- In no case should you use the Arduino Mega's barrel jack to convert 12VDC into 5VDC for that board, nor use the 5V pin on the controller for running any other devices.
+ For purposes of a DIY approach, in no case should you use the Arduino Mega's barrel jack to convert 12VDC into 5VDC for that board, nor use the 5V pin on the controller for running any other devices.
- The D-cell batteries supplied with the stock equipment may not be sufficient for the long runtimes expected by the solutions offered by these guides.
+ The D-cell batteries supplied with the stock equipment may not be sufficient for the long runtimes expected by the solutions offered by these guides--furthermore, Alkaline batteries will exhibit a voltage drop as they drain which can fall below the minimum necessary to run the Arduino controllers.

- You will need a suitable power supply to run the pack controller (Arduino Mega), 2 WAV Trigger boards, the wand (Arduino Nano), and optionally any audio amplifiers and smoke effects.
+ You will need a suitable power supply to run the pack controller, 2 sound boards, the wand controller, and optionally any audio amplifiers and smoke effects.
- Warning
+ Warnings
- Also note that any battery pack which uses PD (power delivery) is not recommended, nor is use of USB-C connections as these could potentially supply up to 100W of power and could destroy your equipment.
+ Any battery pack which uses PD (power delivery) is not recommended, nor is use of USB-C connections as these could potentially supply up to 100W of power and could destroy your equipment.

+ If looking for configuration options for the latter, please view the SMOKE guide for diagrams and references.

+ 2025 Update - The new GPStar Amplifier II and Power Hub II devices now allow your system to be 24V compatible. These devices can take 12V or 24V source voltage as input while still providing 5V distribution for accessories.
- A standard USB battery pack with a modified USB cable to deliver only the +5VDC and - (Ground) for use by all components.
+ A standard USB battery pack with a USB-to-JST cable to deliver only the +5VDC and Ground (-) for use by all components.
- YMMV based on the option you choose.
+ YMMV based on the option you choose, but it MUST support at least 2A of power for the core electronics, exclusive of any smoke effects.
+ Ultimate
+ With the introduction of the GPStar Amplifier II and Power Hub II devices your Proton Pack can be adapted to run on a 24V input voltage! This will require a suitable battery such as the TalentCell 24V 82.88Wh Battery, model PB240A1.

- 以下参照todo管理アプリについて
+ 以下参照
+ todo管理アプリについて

——

*Task description:*
Please print out every record exactly as it is written.

*Exercise output:*
- In no case should you use the Arduino Mega's barrel jack to convert 12VDC into 5VDC for that board, nor use the 5V pin on the controller for running any other devices.
+ For purposes of a DIY approach, in no case should you use the Arduino Mega's barrel jack to convert 12VDC into 5VDC for that board, nor use the 5V pin on the controller for running any other devices.
- The D-cell batteries supplied with the stock equipment may not be sufficient for the long runtimes expected by the solutions offered by these guides.
+ The D-cell batteries supplied with the stock equipment may not be sufficient for the long runtimes expected by the solutions offered by these guides--furthermore, Alkaline batteries will exhibit a voltage drop as they drain which can fall below the minimum necessary to run the Arduino controllers.

- You will need a suitable power supply to run the pack controller (Arduino Mega), 2 WAV Trigger boards, the wand (Arduino Nano), and optionally any audio amplifiers and smoke effects.
+ You will need a suitable power supply to run the pack controller, 2 sound boards, the wand controller, and optionally any audio amplifiers and smoke effects.
- Warning
+ Warnings
- Also note that any battery pack which uses PD (power delivery) is not recommended, nor is use of USB-C connections as these could potentially supply up to 100W of power and could destroy your equipment.
+ Any battery pack which uses PD (power delivery) is not recommended, nor is use of USB-C connections as these could potentially supply up to 100W of power and could destroy your equipment.

+ If looking for configuration options for the latter, please view the SMOKE guide for diagrams and references.

+ 2025 Update - The new GPStar Amplifier II and Power Hub II devices now allow your system to be 24V compatible. These devices can take 12V or 24V source voltage as input while still providing 5V distribution for accessories.
- A standard USB battery pack with a modified USB cable to deliver only the +5VDC and - (Ground) for use by all components.
+ A standard USB battery pack with a USB-to-JST cable to deliver only the +5VDC and Ground (-) for use by all components.
- YMMV based on the option you choose.
+ YMMV based on the option you choose, but it MUST support at least 2A of power for the core electronics, exclusive of any smoke effects.
+ Ultimate
+ With the introduction of the GPStar Amplifier II and Power Hub II devices your Proton Pack can be adapted to run on a 24V input voltage! This will require a suitable battery such as the TalentCell 24V 82.88Wh Battery, model PB240A1.

- 以下参照todo管理アプリについて
+ 以下参照
+ todo管理アプリについて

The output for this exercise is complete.